Autologous platelet-rich plasma (aPRP), dry eye disease, OSDI, autologous serum, impression cytology

Introduction

Dry eye disease (DED) is a prevalent and multifactorial condition of the ocular surface marked by disruption of tear film homeostasis and accompanied by ocular symptoms. The etiology of this disease includes inflammation and damage to the ocular surface, abnormalities in the neurosensory system, and tear film instability and hyperosmolarity.¹ Burning, photophobia, tearing, and foreign body sensation are symptoms of this disorder that can greatly impair a patient’s quality of life. The estimated global prevalence of DED varies greatly (4%-50%) depending on the diagnostic criteria used and the population under consideration.^{2, 3, 4} Smoking, contact lens wear, and prolonged use of digital screens are all contributing factors.⁵

The topical use of artificial tears is the primary conventional treatment for dry eye, despite the fact that the outcomes are frequently unsatisfactory. This has prompted the use of other hemoderivative-based treatment approaches. Autologous platelet-rich plasma (aPRP) has been proposed as a more suitable therapy for severe DED than artificial tears without preservatives. aPRP is a hemoderivative that contains a high concentration of platelets and is used to stimulate corneal epithelial cell migration, proliferation, and differentiation. The platelets in aPRP adhere to injured tissues and release growth factors and cytokines that promote healing.⁶

There are several benefits of aPRP over conventional therapies. Being homologous, it lowers the possibility of immunological problems or allergic responses that may occur with other therapies. Research indicates that aPRP is more effective than conventional therapies in improving tear film stability, increasing tear output, and decreasing ocular surface damage. aPRP has great promise, but it also has certain limitations, such as the need for specific handling and preparation, the possibility of infection and contamination, limited availability, and the lack of standard protocols. According to a recent meta-analysis assessing the effect of PRP on dry eye, only 19 studies were eligible for inclusion. Of these, 10 were comparative (6 randomized and 4 nonrandomized studies).⁷ Investigating the efficacy of this treatment approach, especially in comparison to conventional treatment, is important because the frequency of DED is increasing worldwide. This increase is particularly pronounced in younger populations, which may be a result of greater use of digital devices or other unidentified reasons. With its capacity for regeneration and low risk of side effects, aPRP may be a valuable development in the treatment of moderate to severe DED.

Materials and Methods

This prospective interventional comparative research was undertaken at the Regional Institute of Ophthalmology (MD Eye Hospital) in Prayagraj, Uttar Pradesh, over one year, from July 2023 to June 2024. The study was initiated after approval from the ethics council of MLN Medical College, Prayagraj (ECR/922/Inst/UP/RR-22 on 5/7/2023). Patients of either sex between 18 to 70 years of age were included in the study. Based on their Ocular Surface Disease Index (OSDI) score, the patients’ symptoms were categorized, and those diagnosed with DED were randomly allocated to the study group (n=20) or control group (n=20). After explaining the procedures, all participants signed an informed consent form.

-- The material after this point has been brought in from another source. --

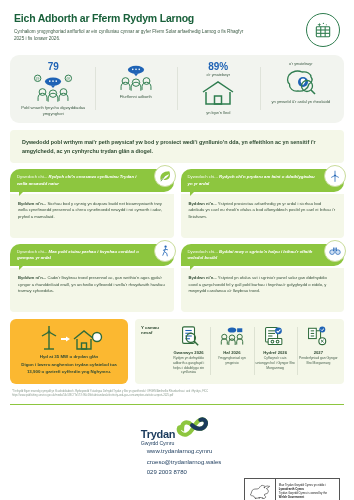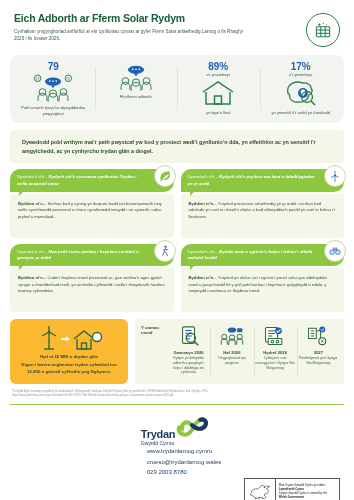"Eich Adborth ar Fferm Solar" div.title { text: Solar Rydym -> Rydym Larnog }
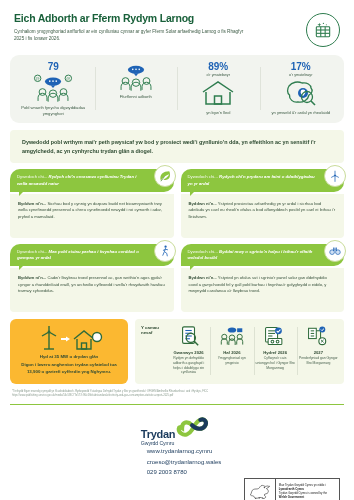"17%" div.stat-value { html: <div>17%</div> -> none }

The study assessed OSDI score, best corrected visual acuity (BCVA), tear meniscus height, tear break-up time (TBUT), Schirmer’s test, and corneal fluorescein staining before treatment and after 1 week, 1 month, and 3 months of treatment, as well as conjunctival impression cytology in both groups before and after 3 months of treatment. The study group received 20% aPRP eye drops, while the control group received conventional treatment consisting of Systane Complete lubricant eye drops (active ingredient: propylene glycol 0.6%; Alcon, Nagpur, India). As per the Dry Eye Workshop II recommendation, artificial tears are the first line of management in mild to severe cases of both evaporative and aqueous-deficient dry eye.⁴

Sample size was calculated using the following formula:

Assuming a 0.05 level of significance, n was calculated as 79.8. Therefore, 80 eyes were included in the study.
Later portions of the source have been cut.